* How to complete this task *
Copy out the full set of records. Keep every word the same.

[Source data]
┄┄┄┄┄┄

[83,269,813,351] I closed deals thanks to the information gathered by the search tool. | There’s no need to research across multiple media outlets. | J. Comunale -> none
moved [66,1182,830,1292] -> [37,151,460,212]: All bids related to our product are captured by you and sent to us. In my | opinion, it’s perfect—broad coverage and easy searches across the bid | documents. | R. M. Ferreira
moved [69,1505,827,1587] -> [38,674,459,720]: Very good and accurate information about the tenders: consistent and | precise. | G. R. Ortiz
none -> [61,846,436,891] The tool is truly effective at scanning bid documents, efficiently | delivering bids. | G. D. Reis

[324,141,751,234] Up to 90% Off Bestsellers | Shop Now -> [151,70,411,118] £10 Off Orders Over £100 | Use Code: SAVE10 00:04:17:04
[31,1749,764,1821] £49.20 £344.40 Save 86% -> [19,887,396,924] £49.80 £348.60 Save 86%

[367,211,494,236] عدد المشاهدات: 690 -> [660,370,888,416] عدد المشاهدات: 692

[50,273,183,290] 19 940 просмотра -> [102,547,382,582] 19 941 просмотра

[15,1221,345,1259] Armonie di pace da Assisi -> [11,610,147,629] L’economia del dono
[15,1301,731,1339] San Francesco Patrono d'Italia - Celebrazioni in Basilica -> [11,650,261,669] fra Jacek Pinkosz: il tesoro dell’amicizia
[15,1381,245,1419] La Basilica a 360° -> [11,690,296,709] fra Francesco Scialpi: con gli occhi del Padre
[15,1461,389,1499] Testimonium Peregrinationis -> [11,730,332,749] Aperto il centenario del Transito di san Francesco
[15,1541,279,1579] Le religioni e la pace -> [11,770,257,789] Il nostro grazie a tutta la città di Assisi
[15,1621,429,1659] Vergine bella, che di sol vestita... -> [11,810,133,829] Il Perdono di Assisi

┄┄┄┄┄┄

* Answer space *
[83,269,813,351] I closed deals thanks to the information gathered by the search tool. | There’s no need to research across multiple media outlets. | J. Comunale -> none
moved [66,1182,830,1292] -> [37,151,460,212]: All bids related to our product are captured by you and sent to us. In my | opinion, it’s perfect—broad coverage and easy searches across the bid | documents. | R. M. Ferreira
moved [69,1505,827,1587] -> [38,674,459,720]: Very good and accurate information about the tenders: consistent and | precise. | G. R. Ortiz
none -> [61,846,436,891] The tool is truly effective at scanning bid documents, efficiently | delivering bids. | G. D. Reis

[324,141,751,234] Up to 90% Off Bestsellers | Shop Now -> [151,70,411,118] £10 Off Orders Over £100 | Use Code: SAVE10 00:04:17:04
[31,1749,764,1821] £49.20 £344.40 Save 86% -> [19,887,396,924] £49.80 £348.60 Save 86%

[367,211,494,236] عدد المشاهدات: 690 -> [660,370,888,416] عدد المشاهدات: 692

[50,273,183,290] 19 940 просмотра -> [102,547,382,582] 19 941 просмотра

[15,1221,345,1259] Armonie di pace da Assisi -> [11,610,147,629] L’economia del dono
[15,1301,731,1339] San Francesco Patrono d'Italia - Celebrazioni in Basilica -> [11,650,261,669] fra Jacek Pinkosz: il tesoro dell’amicizia
[15,1381,245,1419] La Basilica a 360° -> [11,690,296,709] fra Francesco Scialpi: con gli occhi del Padre
[15,1461,389,1499] Testimonium Peregrinationis -> [11,730,332,749] Aperto il centenario del Transito di san Francesco
[15,1541,279,1579] Le religioni e la pace -> [11,770,257,789] Il nostro grazie a tutta la città di Assisi
[15,1621,429,1659] Vergine bella, che di sol vestita... -> [11,810,133,829] Il Perdono di Assisi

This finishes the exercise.